Liedman, bir başka  Engels “uzmanı” olan Prof. Predrag Vranicki’nin “vulgarizatör” kavramına “popularizatör”ü de ekliyor.11 Aralarındaki “fark” bununla da sınırlı değil. Liedman meseleyi biraz daha “derin”leştirerek, Engels’in “vulger”, “pozitivist” vb. bilimum meziyetleri olduğunu da listeye dahil ediyor.

Bu sözde hem tarihsel, hem de eleştirel sözlükte “Engels” diye bir madde yok; yalnızca “Engelsismus” var, yani engelsizm.  Engelsizm maddesinin yazarı Profesör Sven-Eric Liedman, bu sözlük için yazdığı makaleye  Engels’in isminin sonuna bir “izm”i ekleyerek başlamış. Liedman, l890’lardan beri kullanılan “marksizm” kavramını ilk kullananının Engels olmasından hareketle, “marksizm”in aslında Marks’ın düşünceleri olarak değil, Engels’in “Marks algılaması” olarak imâl edildiğini iddia ediyor. Arnold Künzli’yi kendisine referans alarak, “engelsizm” kavramının, aslında marksizm diye “sunulan” teoriye daha uygun olacağını söylüyor.

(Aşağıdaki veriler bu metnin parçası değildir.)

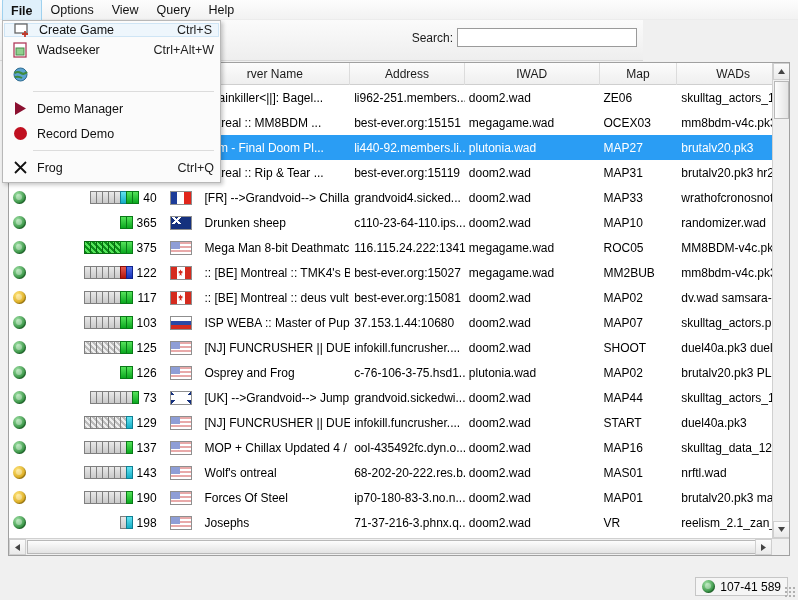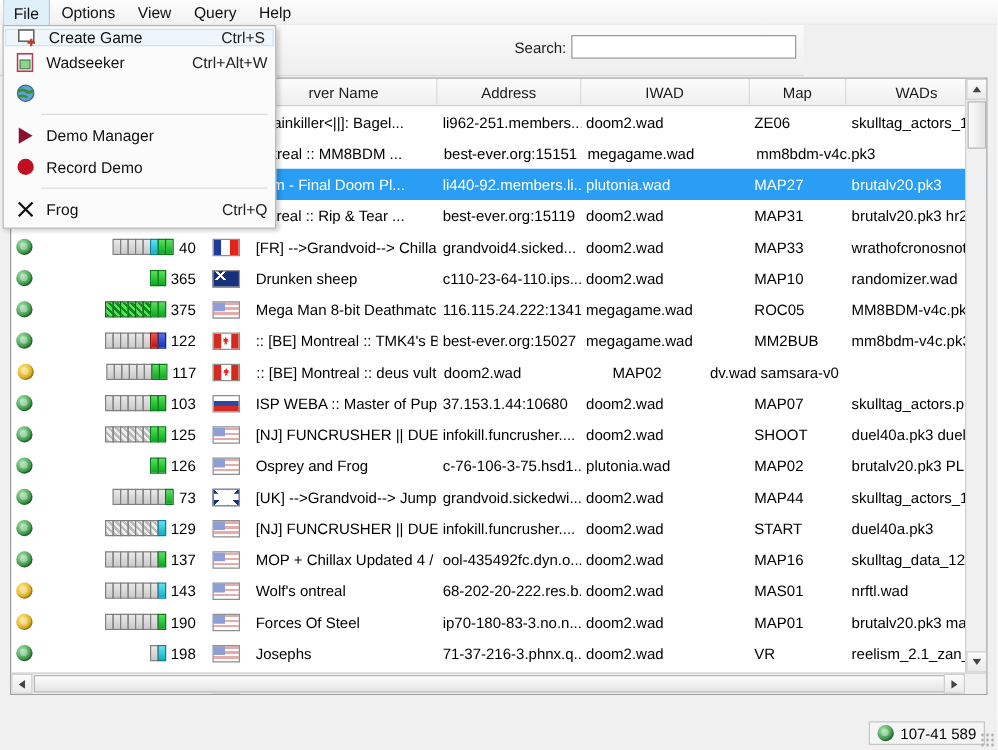"File" .menubar .mitem.active { font-weight: none -> bold }
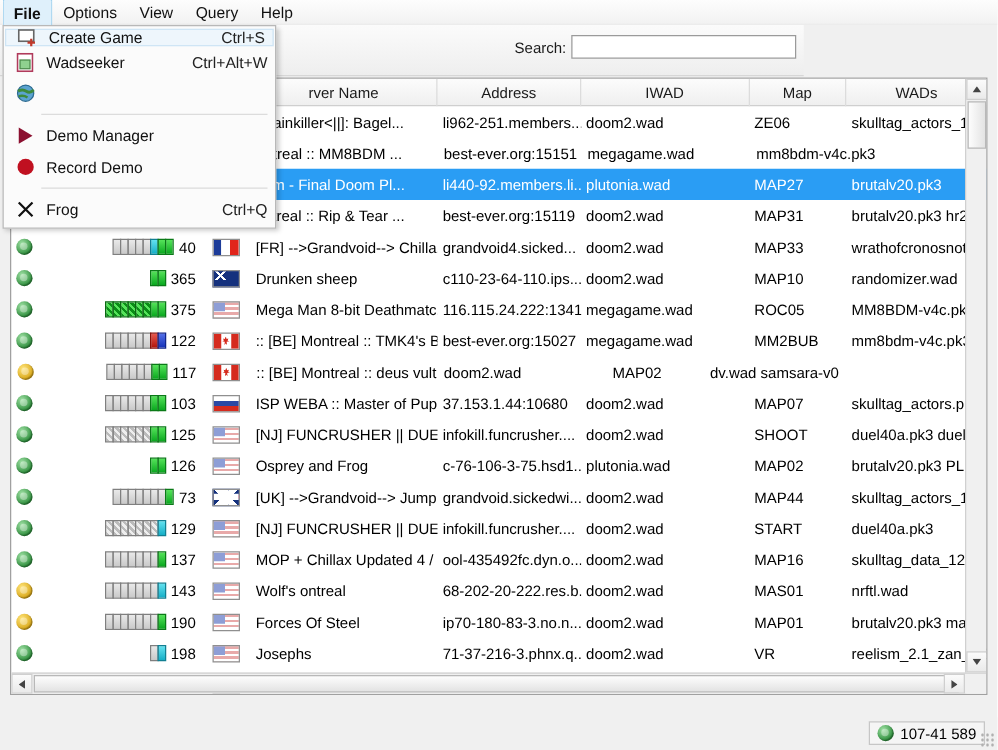"OCEX03" div.cell { html: none -> <div>OCEX03</div> }
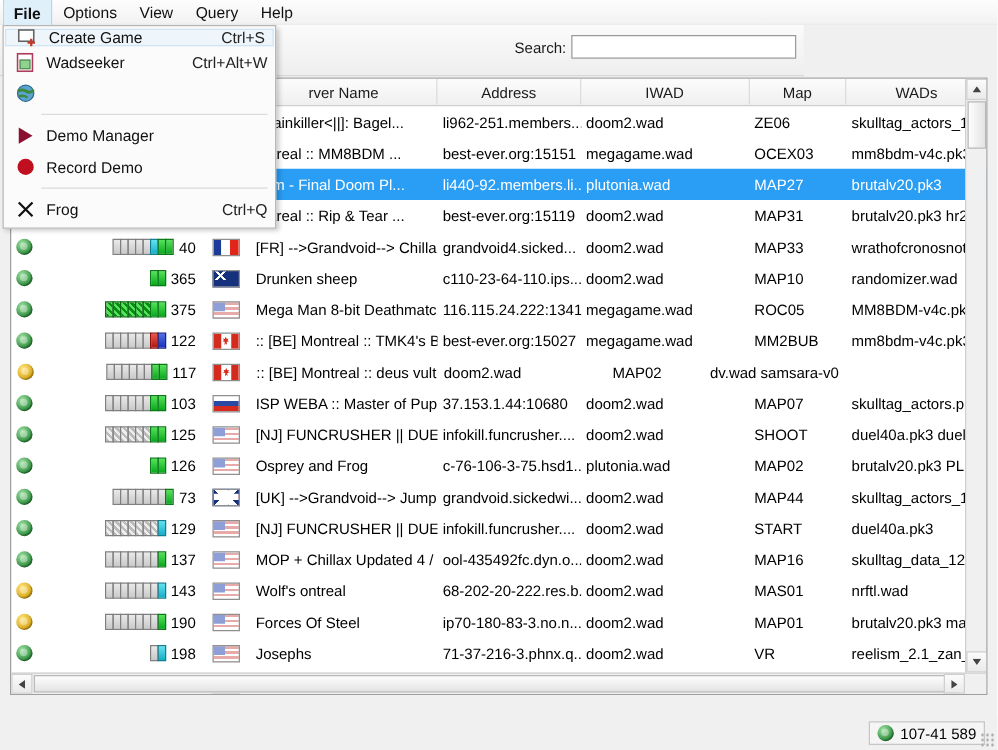"best-ever.org:15081" div.cell { html: none -> <div>best-ever.org:15081</div> }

Sosyalist dünyada Marks’ın Kapital’inden daha çok, Engels’in Anti-Dühring’inin (ve bu eserin daha kısa bir özeti olan “Ütopik Sosyalizm ve Bilimsel Sosyalizm”in) okunup, incelendiği varsayımından hareketle, “marksizm” teriminin Engels’in dünya görüşü /öğretisi olduğunu ileri sürüyor.12

Dahası “kuramsal dogmatizm” olarak suçlanan Stalin çizgisinin sorumlusu olarak gösterme gayreti de bir tür, bir taşla iki kuş vurma  kurnazlığını da ele veriyor. Bu ucuz numaralara böylesi ‘bilimsel’ kılıf bulma çabasını teşhir etmek elbette ki, öncelikle Marksist-Leninist geleneğin önünde bir ideolojik mücadele ödevi olarak duruyor.

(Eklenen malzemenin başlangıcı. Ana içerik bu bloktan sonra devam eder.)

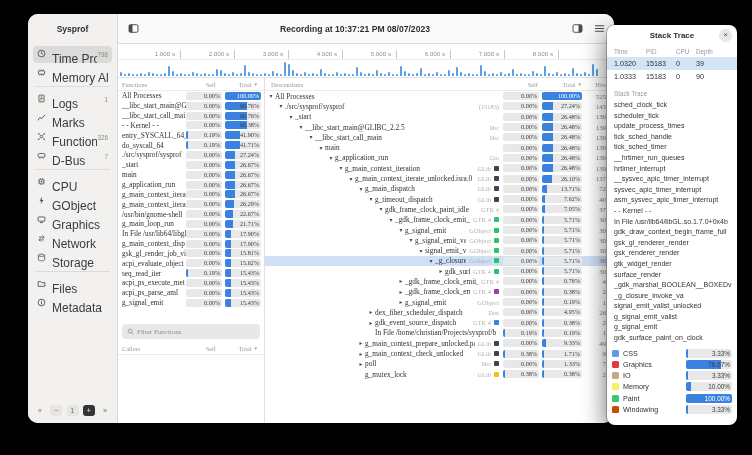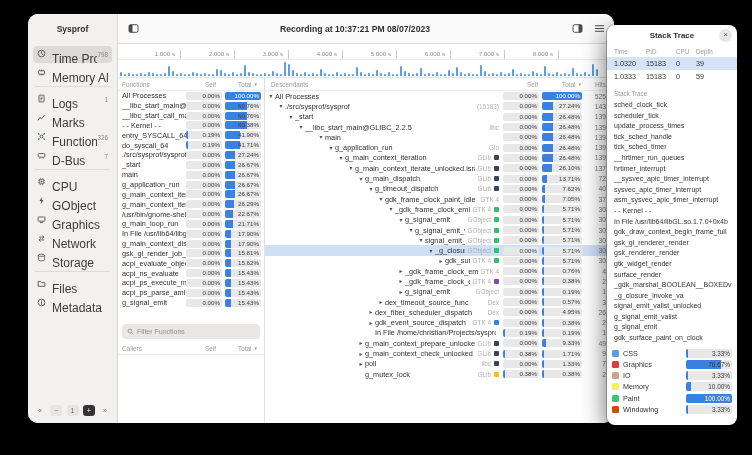"59" span.sp-c-depth { text: 59 -> 90 }
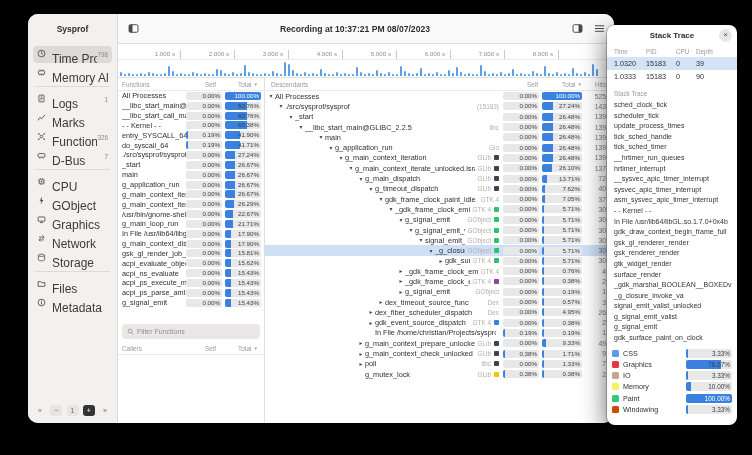"All Processes" .panes { font-family: none -> Liberation Serif, serif }
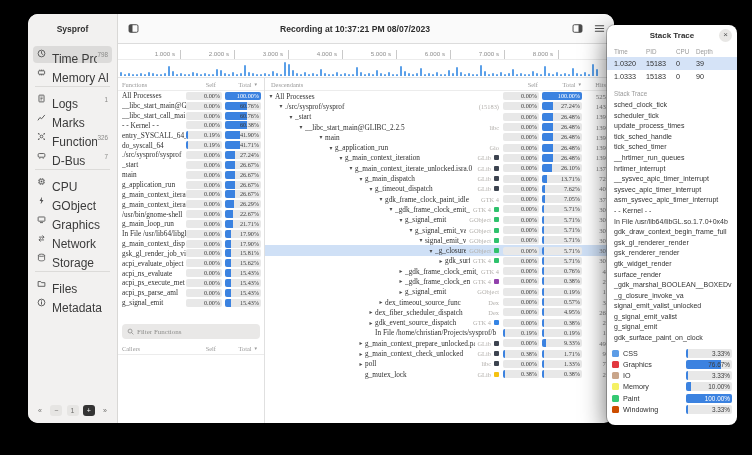"__libc_start_call_main" div.drow { html: none -> <div> <span>▾</span> <span>__libc_start_call_main</span> <span>libc</span> <span> <span></span> <span>0.00%</span> </span> <span> <span></span> <span>26.48%</span> </span> <span>139</span> </div> }
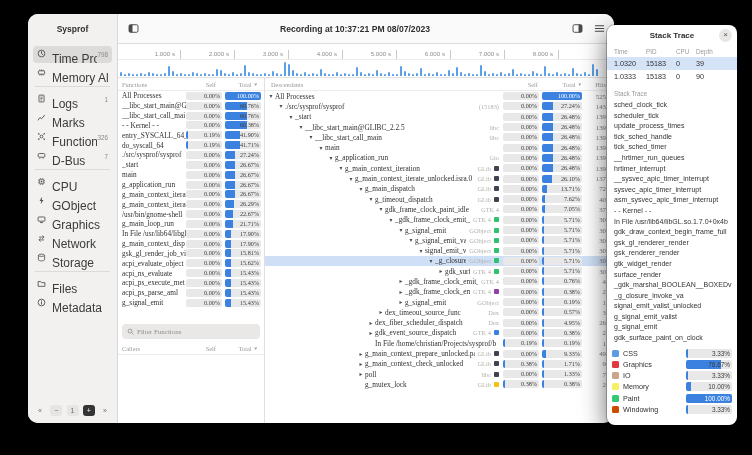"seq_read_iter" div.frow { html: none -> <div> <span>seq_read_iter</span> <span> <span></span> <span>0.19%</span> </span> <span> <span></span> <span>15.43%</span> </span> </div> }
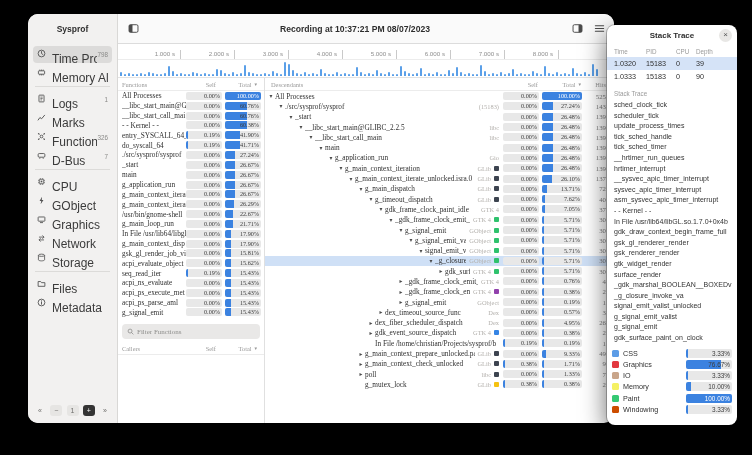"acpi_ns_evaluate" div.frow { html: <div> <span>acpi_ns_evaluate</span> <span> <span></span> <span>0.00%</span> </span> <span> <span></span> <span>15.43%</span> </span> </div> -> none }
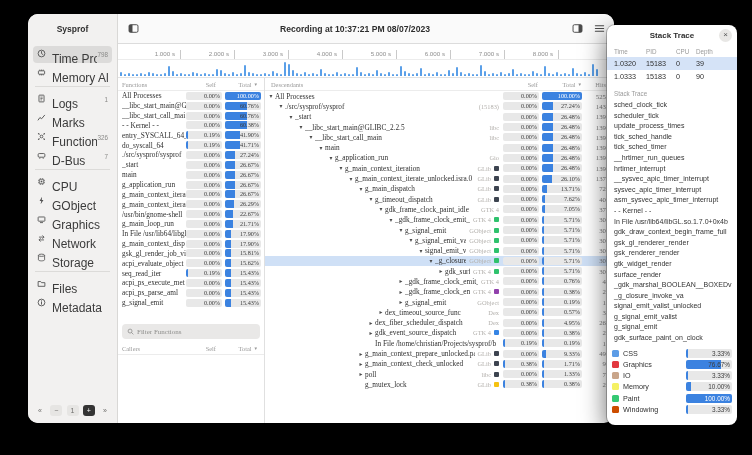"dex_timeout_source_func" div.drow { html: <div> <span>▸</span> <span>dex_timeout_source_func</span> <span>Dex</span> <span> <span></span> <span>0.00%</span> </span> <span> <span></span> <span>0.57%</span> </span> <span>3</span> </div> -> none }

Sven-Erik Liedman, “Kendisini marksist gelenek içinde gören herkesin, verili post komünist koşullarda  tehlike olmamakla birlikte, en kötüsü, henüz çözülmedi için “Engelsizm’e dikkat etmesi gerektiği”nin altını özellikle çiziyor. (agy, s. 391) (4) Görüldüğü gibi, Liedman Engels(izm)i ciddi bir tehlike olarak görmektedir. Ne adına? Marks(izm) adına…

III. Marks’a Karşı Engels

Liedman’ın asıl derdinin Marks’ı Engels’den, Engels’i de Marks’tan kopararak, marksizmi düzene uygun, ehlileşmiş bir entelektüel eleştiri kuramcısı haline getirmek olduğu anlaşılıyor.

“Reel sosyalizm” diyor, Engels’den “hazır şablon üretti”. “Bu konuda tabii ki Engels kişisel olarak sorumlu tutulamaz.”13 Böylece sûreti haktan görünmeye çalışarak, şöyle devam ediyor: “Engels’in yazıları, özellikle de “Üç Diyalektik Yasası” bu sonucun yaratılmasında temel rol sahibi olmuştur.”.14

“Stalinci el kitapları” olarak Engels’in kullanıldığını, dahası Engels’in bu sonucun yaratılmasında “birinci dereceden sorumlu olduğunu” söylemek sûretiyle de derinlemesine bir tutarsızlık örneği sunmaktan geri kalmıyor. Çünkü, iki sayfa öncesinde Engels’in kendisinden sonraki gelişmelerden sorumlu tutulamayacağını yazmıştı.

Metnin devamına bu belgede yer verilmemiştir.